For years, I've wanted to make a movie about the John F. Kennedy assassination. Not because I thought I could prove that it was a conspiracy, or that I could prove it was a lone gunman, but because I believe that by looking at the assassination, we can learn a lot about the nature of investigation and evidence. Why, after 48 years, are people still quarreling and quibbling about this case? What is it about this case that has led not to a solution, but to the endless proliferation of possible solutions?
The Updike piece from the New Yorker is available here (subscribers only, but the abstract is informative):
For example, "the umbrella man": though the day was clear and blowy, he can be detected, in photographs, standing on the curb just about where the assassination would in a few seconds occur, holding a black umbrella above him; seconds later he is again photographed, walking away, gazing tranquilly at the scramble of horrified spectators. His umbrella is now furled. Who was he? Where is he now?
This is Arnold Schwarzenegger doing the DVD commentary for Total Recall. Instead of adding any context to the film, he simply describes exactly what was happening in each scene.
I have three guesses as to what's going on here:
1. It's a fake from a really good impersonator.
2. Arnold is dumb and he's unaware of how dumb he is.

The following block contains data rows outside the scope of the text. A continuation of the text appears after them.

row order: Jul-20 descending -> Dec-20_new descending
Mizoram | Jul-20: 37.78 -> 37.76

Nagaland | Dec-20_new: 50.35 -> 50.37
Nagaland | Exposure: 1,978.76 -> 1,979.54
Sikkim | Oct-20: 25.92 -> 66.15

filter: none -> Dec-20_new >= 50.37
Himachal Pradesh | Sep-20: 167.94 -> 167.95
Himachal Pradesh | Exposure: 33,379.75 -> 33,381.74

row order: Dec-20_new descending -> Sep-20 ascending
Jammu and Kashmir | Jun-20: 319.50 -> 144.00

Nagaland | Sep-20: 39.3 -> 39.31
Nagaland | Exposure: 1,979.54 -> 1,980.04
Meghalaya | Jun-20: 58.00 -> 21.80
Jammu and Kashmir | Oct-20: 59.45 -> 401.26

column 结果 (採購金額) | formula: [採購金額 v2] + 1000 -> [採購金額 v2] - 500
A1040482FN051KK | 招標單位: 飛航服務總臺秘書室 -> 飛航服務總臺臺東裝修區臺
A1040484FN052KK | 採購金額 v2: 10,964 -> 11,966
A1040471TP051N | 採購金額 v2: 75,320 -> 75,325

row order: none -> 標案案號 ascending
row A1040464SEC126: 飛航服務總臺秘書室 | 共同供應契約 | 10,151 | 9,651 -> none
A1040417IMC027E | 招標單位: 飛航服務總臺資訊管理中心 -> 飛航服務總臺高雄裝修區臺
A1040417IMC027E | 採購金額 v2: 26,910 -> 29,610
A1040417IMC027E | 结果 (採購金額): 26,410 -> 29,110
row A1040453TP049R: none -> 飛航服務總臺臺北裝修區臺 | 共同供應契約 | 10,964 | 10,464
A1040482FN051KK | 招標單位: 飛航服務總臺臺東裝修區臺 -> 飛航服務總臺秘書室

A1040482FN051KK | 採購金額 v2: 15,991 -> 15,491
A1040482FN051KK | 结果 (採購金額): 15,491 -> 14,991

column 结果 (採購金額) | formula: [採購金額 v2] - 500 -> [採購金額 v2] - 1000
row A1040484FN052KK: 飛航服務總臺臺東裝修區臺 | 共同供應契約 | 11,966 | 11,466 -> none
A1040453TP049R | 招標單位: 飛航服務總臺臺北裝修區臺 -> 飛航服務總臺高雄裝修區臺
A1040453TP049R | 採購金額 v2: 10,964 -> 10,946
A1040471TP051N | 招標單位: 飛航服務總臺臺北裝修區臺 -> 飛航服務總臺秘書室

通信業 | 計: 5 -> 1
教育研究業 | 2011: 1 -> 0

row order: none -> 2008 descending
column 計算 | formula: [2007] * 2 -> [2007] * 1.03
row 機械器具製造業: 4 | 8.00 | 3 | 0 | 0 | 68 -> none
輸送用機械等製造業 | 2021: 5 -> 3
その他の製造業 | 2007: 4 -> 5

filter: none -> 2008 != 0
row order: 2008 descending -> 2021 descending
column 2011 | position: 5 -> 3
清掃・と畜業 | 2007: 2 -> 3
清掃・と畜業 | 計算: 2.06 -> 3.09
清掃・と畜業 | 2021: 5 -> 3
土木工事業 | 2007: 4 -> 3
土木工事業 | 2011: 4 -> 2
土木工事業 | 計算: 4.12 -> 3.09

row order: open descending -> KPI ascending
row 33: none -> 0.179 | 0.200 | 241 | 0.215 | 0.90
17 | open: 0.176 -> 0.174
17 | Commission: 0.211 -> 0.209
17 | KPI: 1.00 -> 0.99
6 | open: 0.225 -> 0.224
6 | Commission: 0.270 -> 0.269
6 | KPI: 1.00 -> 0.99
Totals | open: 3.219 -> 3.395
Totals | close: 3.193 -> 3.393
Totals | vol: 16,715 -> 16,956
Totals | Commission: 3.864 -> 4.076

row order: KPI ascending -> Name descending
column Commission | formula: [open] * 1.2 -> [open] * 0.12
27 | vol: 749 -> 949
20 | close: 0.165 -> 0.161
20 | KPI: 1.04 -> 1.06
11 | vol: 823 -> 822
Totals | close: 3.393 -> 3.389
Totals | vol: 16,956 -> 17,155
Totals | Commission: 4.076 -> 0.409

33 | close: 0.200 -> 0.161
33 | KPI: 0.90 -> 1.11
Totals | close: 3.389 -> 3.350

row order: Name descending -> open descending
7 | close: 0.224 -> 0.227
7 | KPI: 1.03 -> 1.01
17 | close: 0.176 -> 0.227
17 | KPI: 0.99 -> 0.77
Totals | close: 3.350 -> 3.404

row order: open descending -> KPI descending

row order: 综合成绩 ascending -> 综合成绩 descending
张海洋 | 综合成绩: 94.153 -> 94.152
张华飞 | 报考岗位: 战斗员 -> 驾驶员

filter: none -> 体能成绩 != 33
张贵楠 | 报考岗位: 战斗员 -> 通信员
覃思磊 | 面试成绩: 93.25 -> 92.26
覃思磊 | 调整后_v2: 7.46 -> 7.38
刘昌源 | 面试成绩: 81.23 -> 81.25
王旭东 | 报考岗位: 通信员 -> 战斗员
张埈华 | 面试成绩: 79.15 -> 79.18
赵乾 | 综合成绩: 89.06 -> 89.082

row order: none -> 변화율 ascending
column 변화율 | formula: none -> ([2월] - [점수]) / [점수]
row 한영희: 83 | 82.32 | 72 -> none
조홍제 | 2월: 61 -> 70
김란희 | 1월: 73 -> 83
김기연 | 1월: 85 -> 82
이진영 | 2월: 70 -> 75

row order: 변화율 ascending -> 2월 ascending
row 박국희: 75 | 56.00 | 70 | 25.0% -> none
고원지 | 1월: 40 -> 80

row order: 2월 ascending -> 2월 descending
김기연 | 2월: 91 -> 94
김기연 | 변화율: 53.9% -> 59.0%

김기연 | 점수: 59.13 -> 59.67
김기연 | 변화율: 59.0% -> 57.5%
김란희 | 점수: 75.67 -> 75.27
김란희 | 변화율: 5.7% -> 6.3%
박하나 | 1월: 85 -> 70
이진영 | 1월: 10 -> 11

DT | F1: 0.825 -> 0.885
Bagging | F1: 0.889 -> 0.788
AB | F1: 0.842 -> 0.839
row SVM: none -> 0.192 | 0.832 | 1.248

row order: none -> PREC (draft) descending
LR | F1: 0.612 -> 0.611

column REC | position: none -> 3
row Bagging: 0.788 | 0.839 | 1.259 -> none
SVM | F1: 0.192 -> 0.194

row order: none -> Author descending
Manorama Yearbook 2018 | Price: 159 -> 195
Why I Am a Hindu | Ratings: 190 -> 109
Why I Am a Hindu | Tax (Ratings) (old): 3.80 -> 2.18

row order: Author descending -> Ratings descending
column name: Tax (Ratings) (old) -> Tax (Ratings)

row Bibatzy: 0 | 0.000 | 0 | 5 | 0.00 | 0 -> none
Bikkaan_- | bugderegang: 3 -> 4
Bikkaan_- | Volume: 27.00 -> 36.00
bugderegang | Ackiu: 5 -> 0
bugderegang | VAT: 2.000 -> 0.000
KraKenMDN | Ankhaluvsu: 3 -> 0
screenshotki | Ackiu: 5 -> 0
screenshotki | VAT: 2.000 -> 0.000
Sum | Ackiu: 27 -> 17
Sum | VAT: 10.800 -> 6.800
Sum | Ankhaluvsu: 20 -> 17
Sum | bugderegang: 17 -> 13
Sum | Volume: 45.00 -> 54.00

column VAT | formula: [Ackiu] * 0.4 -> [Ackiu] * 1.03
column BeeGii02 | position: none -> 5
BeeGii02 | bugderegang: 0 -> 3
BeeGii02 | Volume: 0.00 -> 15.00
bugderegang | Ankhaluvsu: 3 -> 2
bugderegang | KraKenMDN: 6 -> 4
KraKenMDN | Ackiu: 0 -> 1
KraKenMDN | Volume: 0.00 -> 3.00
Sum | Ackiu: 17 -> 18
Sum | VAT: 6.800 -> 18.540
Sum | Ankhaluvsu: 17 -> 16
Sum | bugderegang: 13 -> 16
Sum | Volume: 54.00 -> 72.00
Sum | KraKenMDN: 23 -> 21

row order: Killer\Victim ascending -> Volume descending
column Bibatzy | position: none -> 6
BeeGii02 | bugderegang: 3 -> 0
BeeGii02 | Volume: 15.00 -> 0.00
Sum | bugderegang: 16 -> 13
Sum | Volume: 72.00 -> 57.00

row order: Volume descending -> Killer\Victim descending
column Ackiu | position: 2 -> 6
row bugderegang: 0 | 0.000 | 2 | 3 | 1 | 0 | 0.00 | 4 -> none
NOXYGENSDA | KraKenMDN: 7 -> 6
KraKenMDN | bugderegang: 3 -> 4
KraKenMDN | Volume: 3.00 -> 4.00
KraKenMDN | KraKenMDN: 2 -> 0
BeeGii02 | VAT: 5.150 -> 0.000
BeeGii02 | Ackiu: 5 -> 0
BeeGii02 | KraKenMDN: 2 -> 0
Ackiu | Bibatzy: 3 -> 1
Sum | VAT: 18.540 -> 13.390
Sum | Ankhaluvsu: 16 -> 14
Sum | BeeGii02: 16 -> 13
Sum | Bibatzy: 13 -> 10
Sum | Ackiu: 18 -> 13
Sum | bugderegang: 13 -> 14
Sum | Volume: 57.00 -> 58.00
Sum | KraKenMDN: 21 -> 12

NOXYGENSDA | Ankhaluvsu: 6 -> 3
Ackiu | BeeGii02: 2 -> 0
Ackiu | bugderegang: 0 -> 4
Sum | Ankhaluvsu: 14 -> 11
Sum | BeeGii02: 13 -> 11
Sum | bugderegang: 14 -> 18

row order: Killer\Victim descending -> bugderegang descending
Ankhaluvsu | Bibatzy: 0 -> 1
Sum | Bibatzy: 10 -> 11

3. But my money's on this one: Arnold was contractually obligated to do the DVD commentary but when it came to it, he didn't really want to. So he torpedoed the whole thing and had some fun in the meantime. (via stellar)
This is not your typical sky time lapse...instead of looping through 365 days in one video, each day gets its own little movie in a grid.
A camera installed on the roof of the Exploratorium museum in San Francisco captured an image of the sky every 10 seconds. From these images, I created a mosaic of time-lapse movies, each showing a single day. The days are arranged in chronological order. My intent was to reveal the patterns of light and weather over the course of a year.
Speaking of going fast, this is a lovely 22-minute documentary about a downhill skateboarding race in Teutonia, Brazil where the competitors reach speeds in excess of 70 mph on almost unbelievably rough pavement.
Rival protesting groups clashed with police and each other during Independence Day festivities in Warsaw, Poland and someone caught some of it on a camera mounted on a remote control helicopter.
This shorter video of police double-timing it down a narrow Warsaw street is almost cinematic. It reminds me of how the different camera views in the Madden NFL video games inspired the NFL broadcasting networks to invent camera systems to provide similar views. In the future, the news will look more and more like movies. (via @coudal)
One of the many micro-genres featured on kottke.org is the "going fast video". In that spirit, here's a car going 462 mph on the Bonneville Salt Flats.
My favorite part is right around 30 seconds, when he hits the gas and you can see the dirt fly up from the rear wheels. Also, the driver's demeanor is an odd combination of frightened and bored, like Bill Murray on the elliptical in Lost in Translation. Help! (via devour)
Michael J. Fox recently took the stage at his annual benefit for Parkinson's disease and played a familiar favorite: Johnny B. Goode. Marvin, get on the phone to your cousin!